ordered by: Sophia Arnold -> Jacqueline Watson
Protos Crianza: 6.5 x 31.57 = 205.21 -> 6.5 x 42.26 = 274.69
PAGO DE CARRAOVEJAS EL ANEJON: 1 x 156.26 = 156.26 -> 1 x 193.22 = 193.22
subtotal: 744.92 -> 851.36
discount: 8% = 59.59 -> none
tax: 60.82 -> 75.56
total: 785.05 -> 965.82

==

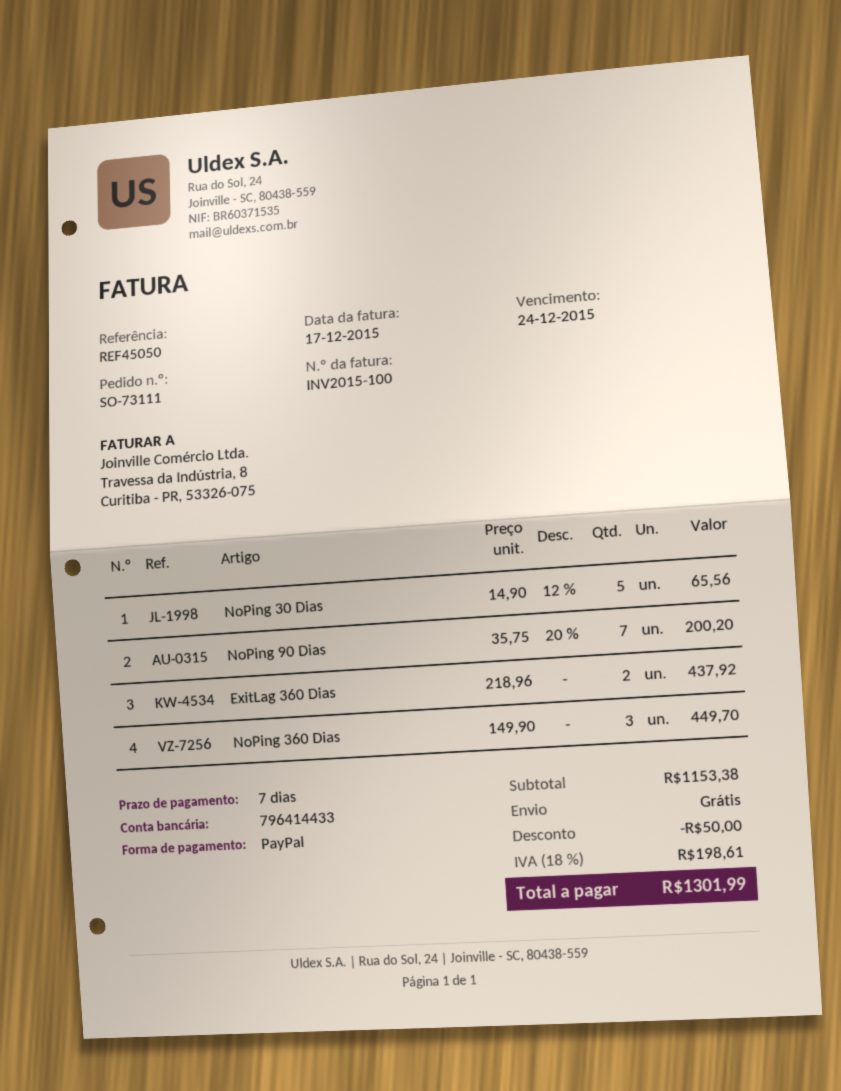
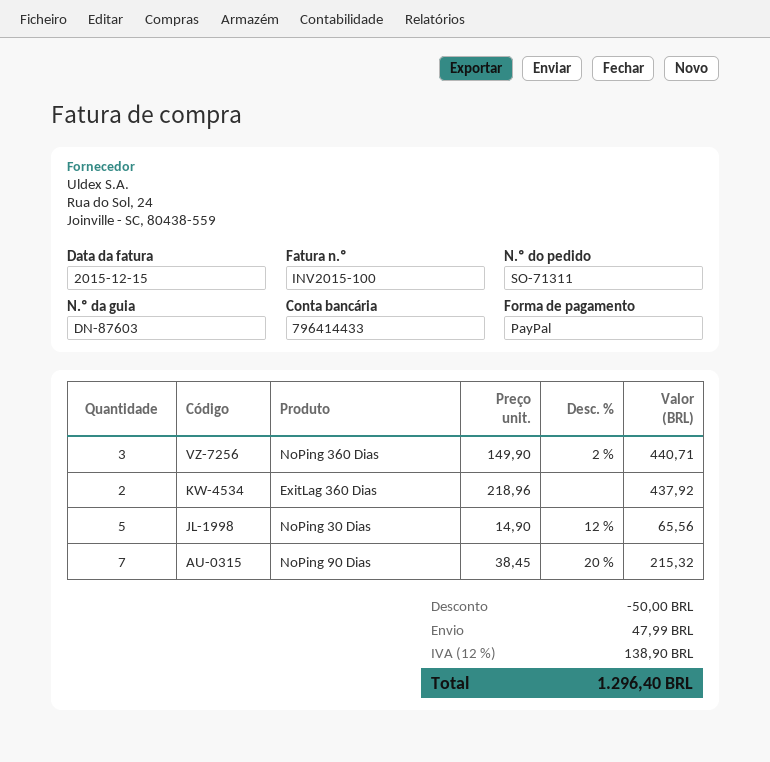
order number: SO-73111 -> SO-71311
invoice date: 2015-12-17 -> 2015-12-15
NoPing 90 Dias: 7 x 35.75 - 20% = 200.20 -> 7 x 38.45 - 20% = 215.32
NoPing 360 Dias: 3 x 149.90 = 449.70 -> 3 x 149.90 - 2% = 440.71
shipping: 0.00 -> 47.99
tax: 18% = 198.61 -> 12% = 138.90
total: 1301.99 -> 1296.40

(Description of the task)
Look above for the line with "NoPing 90 Dias: 7" and the line with "total: 1301.99 -> 1296.40". Retype those two lines and every line between them exactly, adding nothing.

(Answer space)
NoPing 90 Dias: 7 x 35.75 - 20% = 200.20 -> 7 x 38.45 - 20% = 215.32
NoPing 360 Dias: 3 x 149.90 = 449.70 -> 3 x 149.90 - 2% = 440.71
shipping: 0.00 -> 47.99
tax: 18% = 198.61 -> 12% = 138.90
total: 1301.99 -> 1296.40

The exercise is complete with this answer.